DATA IN THIS EXERCISE Start Marker

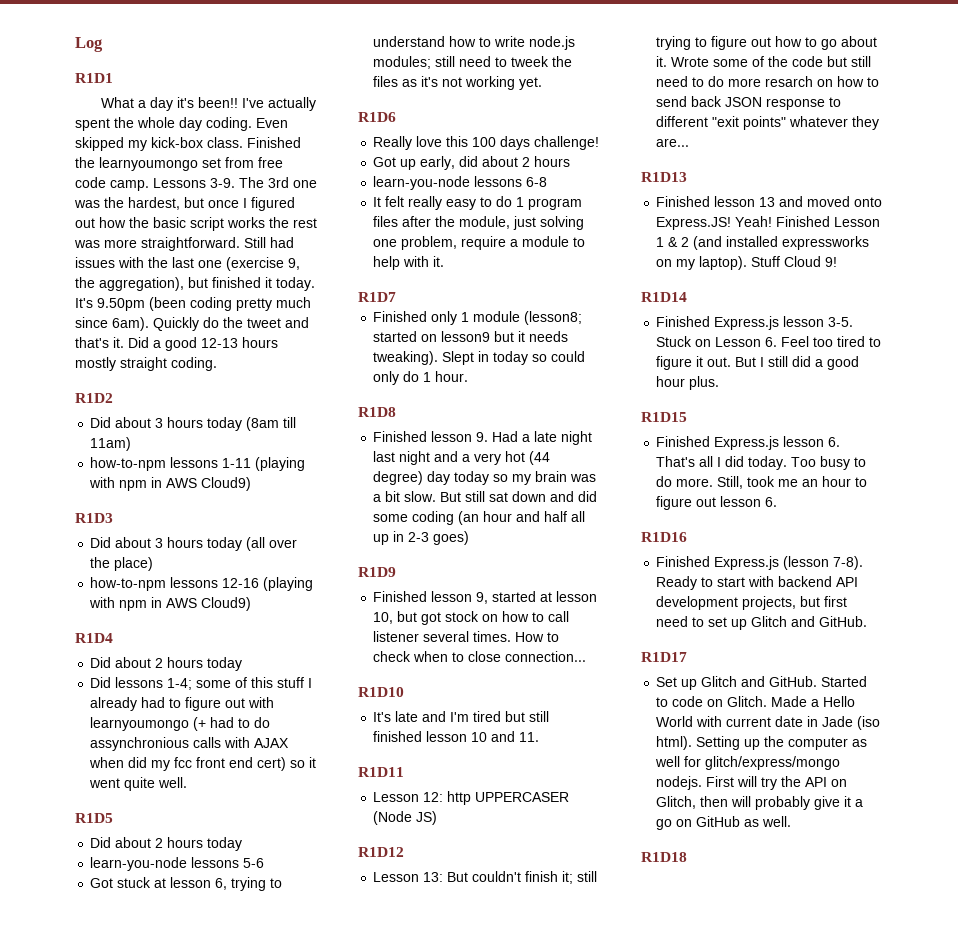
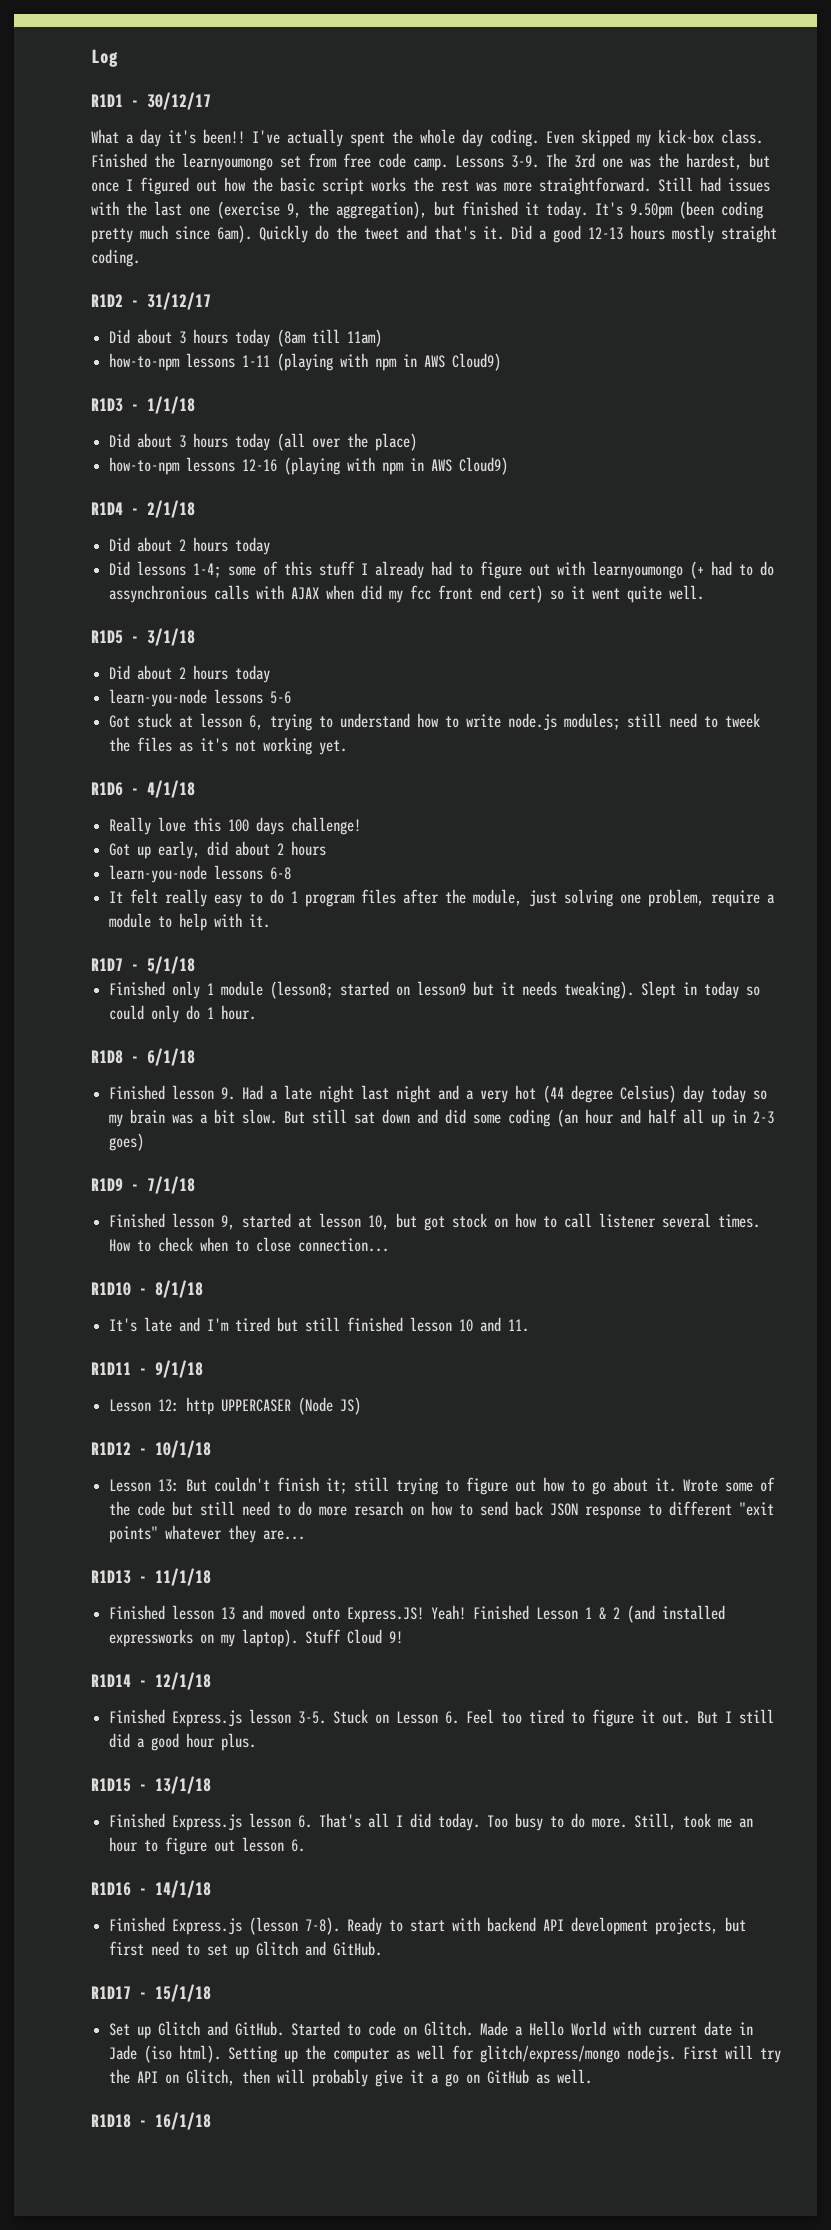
(113, 78) none -> [131,92,211,110] - 30/12/17
(113, 398) none -> [131,292,211,310] - 31/12/17
(113, 518) none -> [131,396,195,414] - 1/1/18
(113, 638) none -> [131,500,195,518] - 2/1/18
(113, 818) none -> [131,628,195,646] - 3/1/18
(396, 117) none -> [131,780,195,798] - 4/1/18
(396, 297) none -> [131,956,195,974] - 5/1/18
(396, 412) none -> [131,1048,195,1066] - 6/1/18
[373,471,424,485] degree) -> [571,1085,677,1103] degree Celsius)
(396, 572) none -> [131,1176,195,1194] - 7/1/18
(404, 692) none -> [139,1280,203,1298] - 8/1/18
(404, 772) none -> [139,1360,203,1378] - 9/1/18
(404, 852) none -> [139,1440,211,1458] - 10/1/18
(687, 177) none -> [139,1568,211,1586] - 11/1/18
(687, 297) none -> [139,1672,211,1690] - 12/1/18
(687, 417) none -> [139,1776,211,1794] - 13/1/18
(687, 537) none -> [139,1880,211,1898] - 14/1/18
(687, 657) none -> [139,1984,211,2002] - 15/1/18
(687, 857) none -> [139,2112,211,2130] - 16/1/18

DATA IN THIS EXERCISE End Marker

[YOUR GOAL]
The entries above need to be transcribed word for word, and the pictures stay out.

[YOUR SOLUTION]
(113, 78) none -> [131,92,211,110] - 30/12/17
(113, 398) none -> [131,292,211,310] - 31/12/17
(113, 518) none -> [131,396,195,414] - 1/1/18
(113, 638) none -> [131,500,195,518] - 2/1/18
(113, 818) none -> [131,628,195,646] - 3/1/18
(396, 117) none -> [131,780,195,798] - 4/1/18
(396, 297) none -> [131,956,195,974] - 5/1/18
(396, 412) none -> [131,1048,195,1066] - 6/1/18
[373,471,424,485] degree) -> [571,1085,677,1103] degree Celsius)
(396, 572) none -> [131,1176,195,1194] - 7/1/18
(404, 692) none -> [139,1280,203,1298] - 8/1/18
(404, 772) none -> [139,1360,203,1378] - 9/1/18
(404, 852) none -> [139,1440,211,1458] - 10/1/18
(687, 177) none -> [139,1568,211,1586] - 11/1/18
(687, 297) none -> [139,1672,211,1690] - 12/1/18
(687, 417) none -> [139,1776,211,1794] - 13/1/18
(687, 537) none -> [139,1880,211,1898] - 14/1/18
(687, 657) none -> [139,1984,211,2002] - 15/1/18
(687, 857) none -> [139,2112,211,2130] - 16/1/18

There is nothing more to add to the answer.